Exercise goal =
Find the string "Document" in the data, then copy every line where it is found.
*** Data records ***
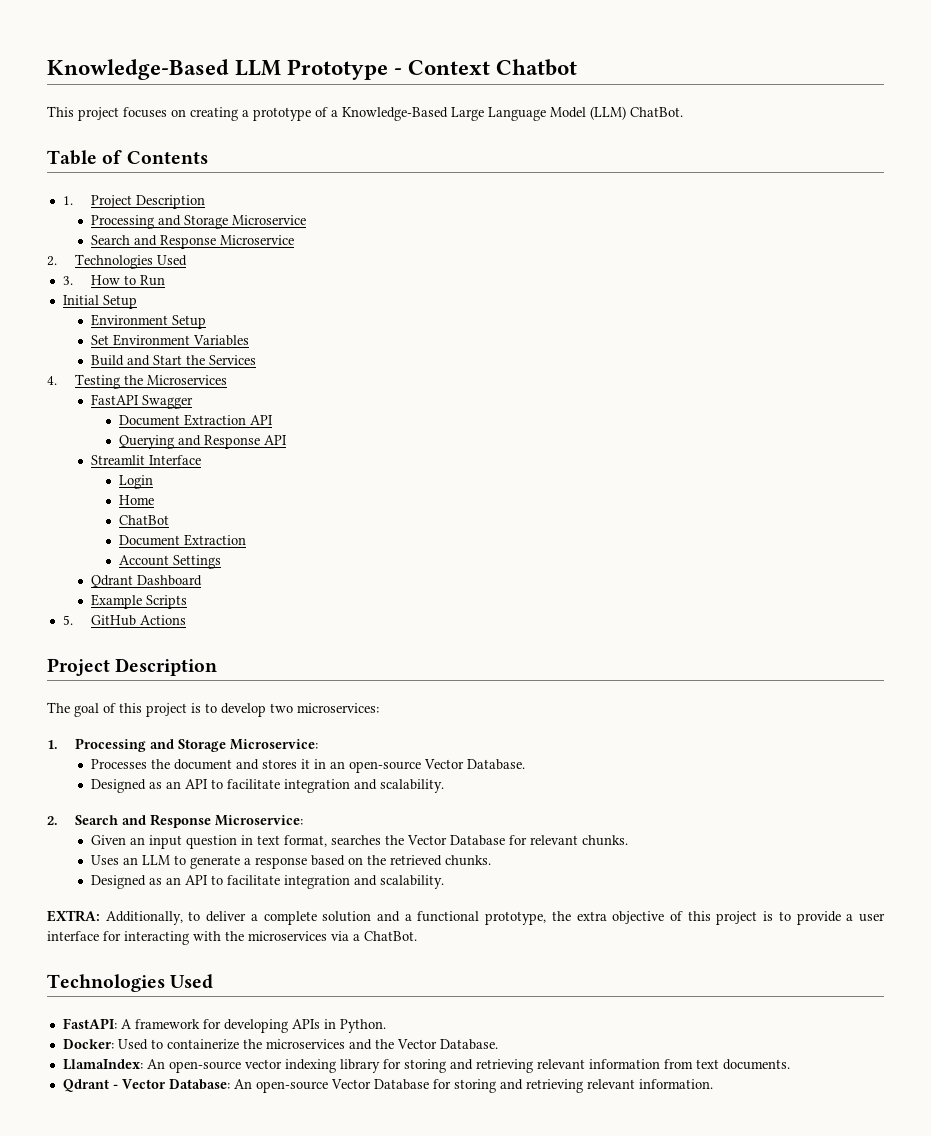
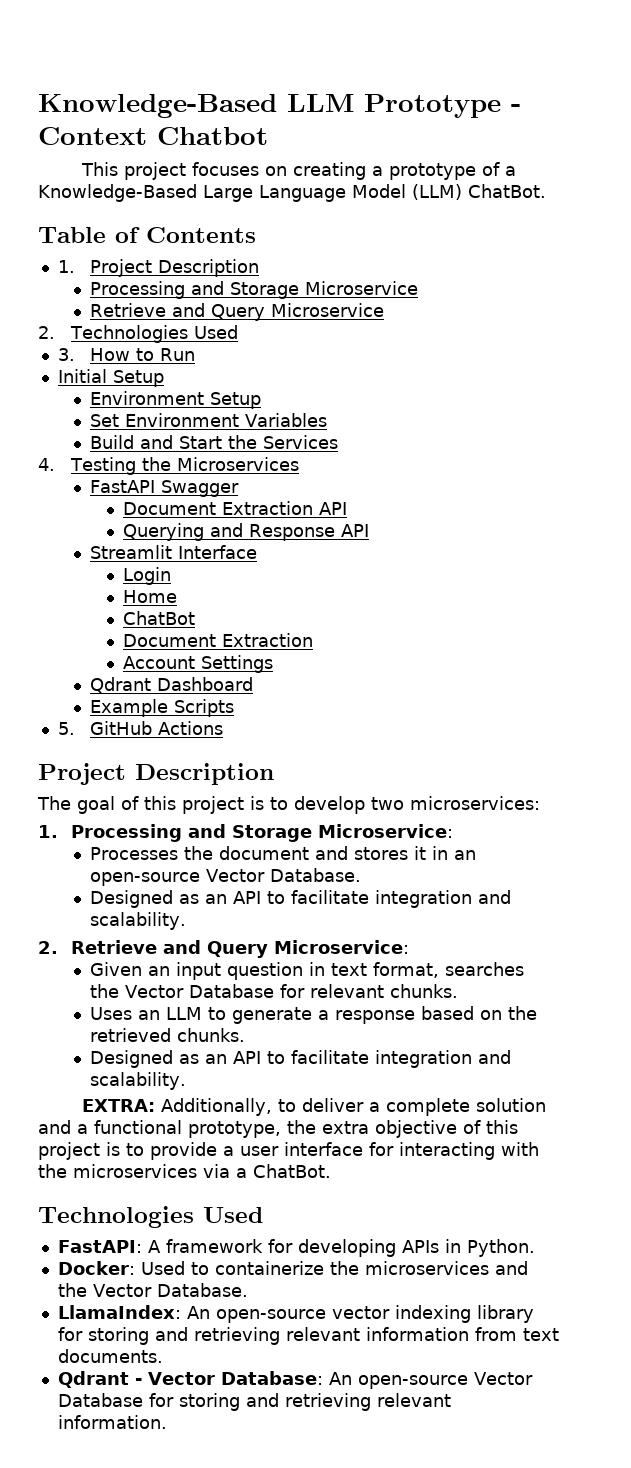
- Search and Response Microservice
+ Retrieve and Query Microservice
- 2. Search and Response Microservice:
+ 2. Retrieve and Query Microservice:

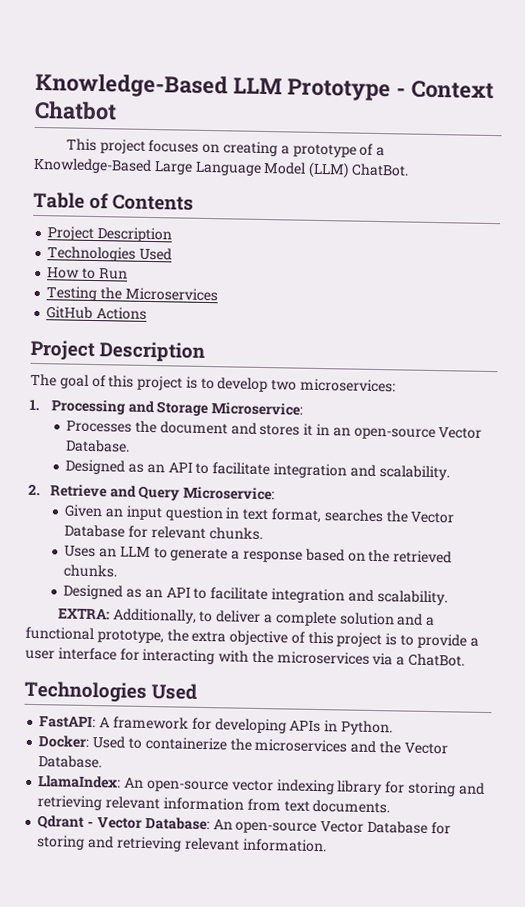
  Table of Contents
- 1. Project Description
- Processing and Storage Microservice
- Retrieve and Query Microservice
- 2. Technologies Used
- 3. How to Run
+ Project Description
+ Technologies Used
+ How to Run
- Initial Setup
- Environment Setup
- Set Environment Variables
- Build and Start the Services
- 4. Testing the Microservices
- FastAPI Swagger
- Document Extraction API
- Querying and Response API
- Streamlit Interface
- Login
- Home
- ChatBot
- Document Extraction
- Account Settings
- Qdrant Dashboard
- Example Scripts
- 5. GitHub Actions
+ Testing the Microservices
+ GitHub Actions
***
*** Data records ***
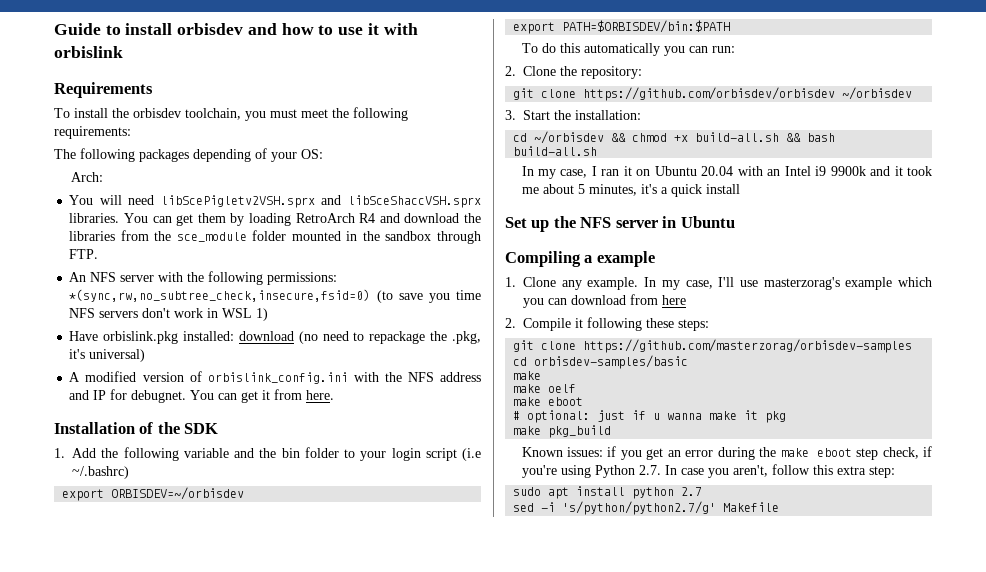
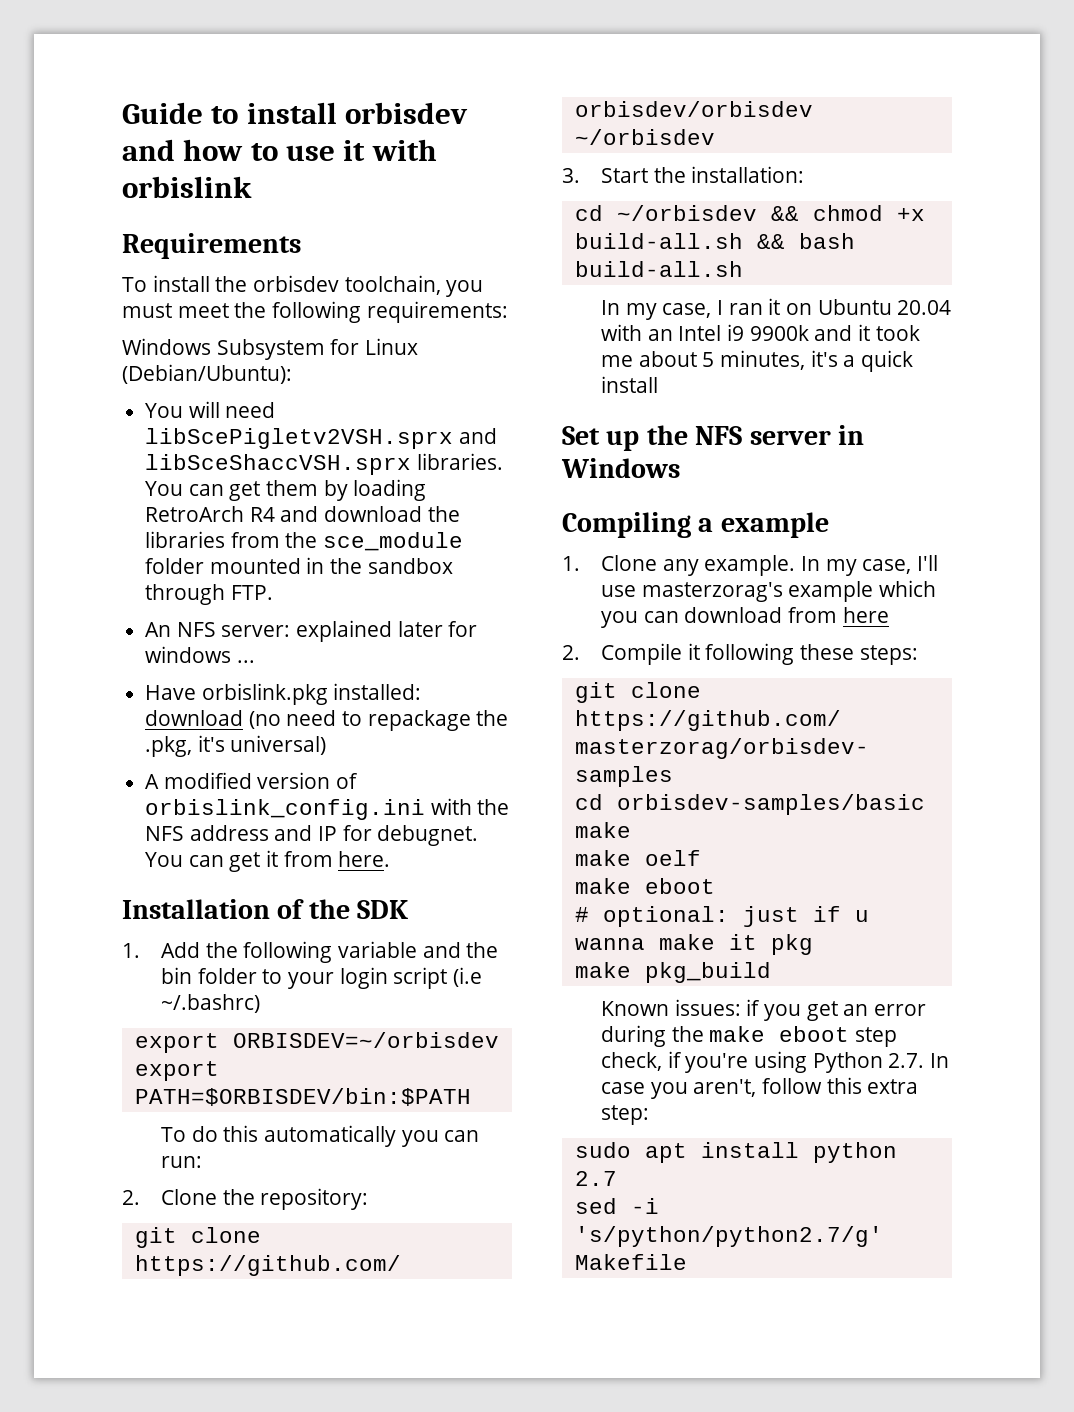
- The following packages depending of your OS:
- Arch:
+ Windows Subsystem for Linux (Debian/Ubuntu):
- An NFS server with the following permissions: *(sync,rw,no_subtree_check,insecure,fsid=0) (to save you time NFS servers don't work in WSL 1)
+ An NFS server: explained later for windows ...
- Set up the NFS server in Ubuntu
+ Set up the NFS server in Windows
***
Solution below =
- Document Extraction API
- Document Extraction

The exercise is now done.